Crypto adoption also expanded across Latin America, Sub-Saharan Africa, and the MENA region, with transaction volumes increasing 63%, 52%, and 33% respectively. Total transaction volume surpassed half a trillion dollars.
These figures show that cryptocurrencies are increasingly embedded in daily financial practices in emerging markets, acting as tools for remittances, retail payments, and investment, further emphasizing global crypto adoption.
Adjusted for population, Eastern European nations such as Ukraine, Moldova, and Georgia demonstrate significant adoption, with Jordan ranking fourth in the Middle East. Analysts highlight that these emerging hotspots reflect growing interest in digital assets beyond traditional markets.
“These countries are redefining adoption patterns, proving crypto is truly global,” said Elena Petrova, Crypto Market Researcher.
Stablecoins continue to play a pivotal role in global crypto adoption.
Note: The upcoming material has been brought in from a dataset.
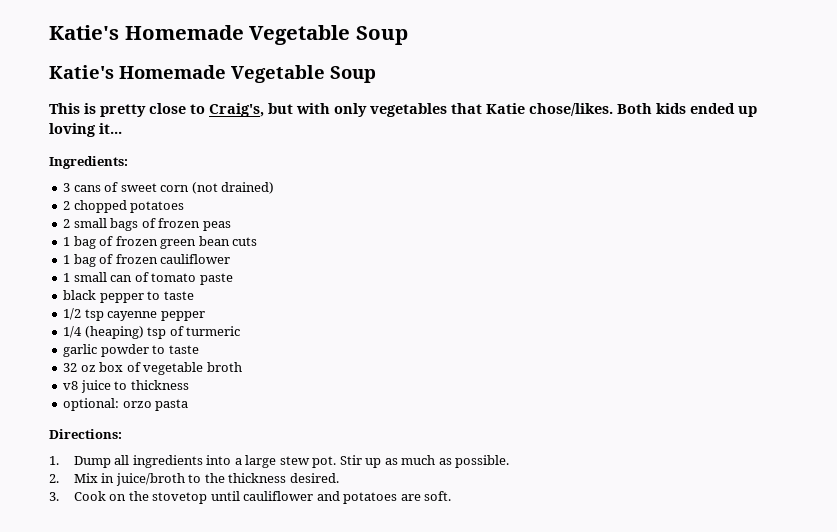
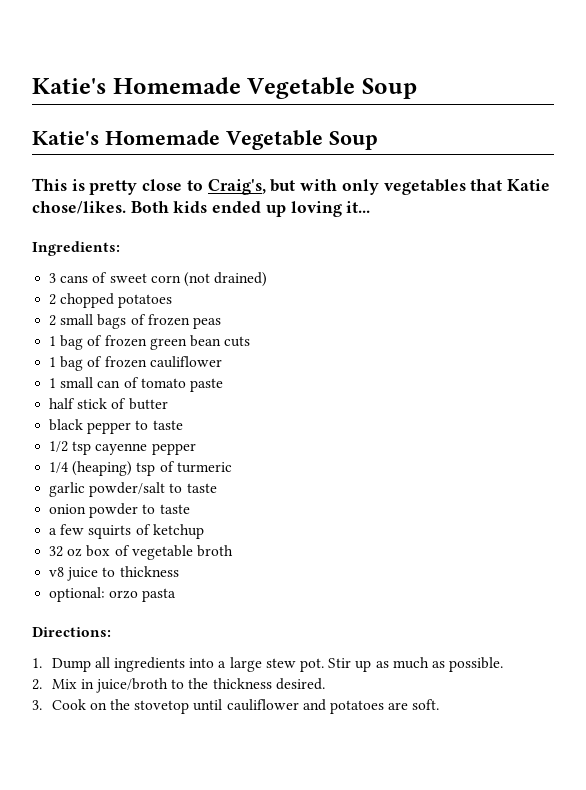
+ half stick of butter
- garlic powder to taste
+ garlic powder/salt to taste
+ onion powder to taste
+ a few squirts of ketchup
Between June 2024 and June 2025, USDT processed over $1 trillion per month, peaking at $1.14 trillion, while USDC ranged from $1.24 trillion to $3.29 trillion, peaking in October 2024.
Smaller stablecoins like EURC and PYUSD recorded rapid growth, highlighting the increasing demand for diverse stablecoin options and their role in global financial systems.
Bitcoin dominated fiat on-ramping with over $4.6 trillion in inflows, followed by Layer 1 tokens at $3.8 trillion, stablecoins at $1.3 trillion, and altcoins at around $540 billion. Analysts emphasize Bitcoin’s pivotal role in global crypto adoption, serving as both an entry point for new investors and a stable pillar in the digital financial ecosystem.
Despite ongoing regulatory discussions, North America continues its upward trajectory in global crypto adoption. Experts believe that clear guidelines, institutional involvement, and technological innovation will accelerate adoption further, while maintaining investor confidence and ensuring stability in the evolving crypto market.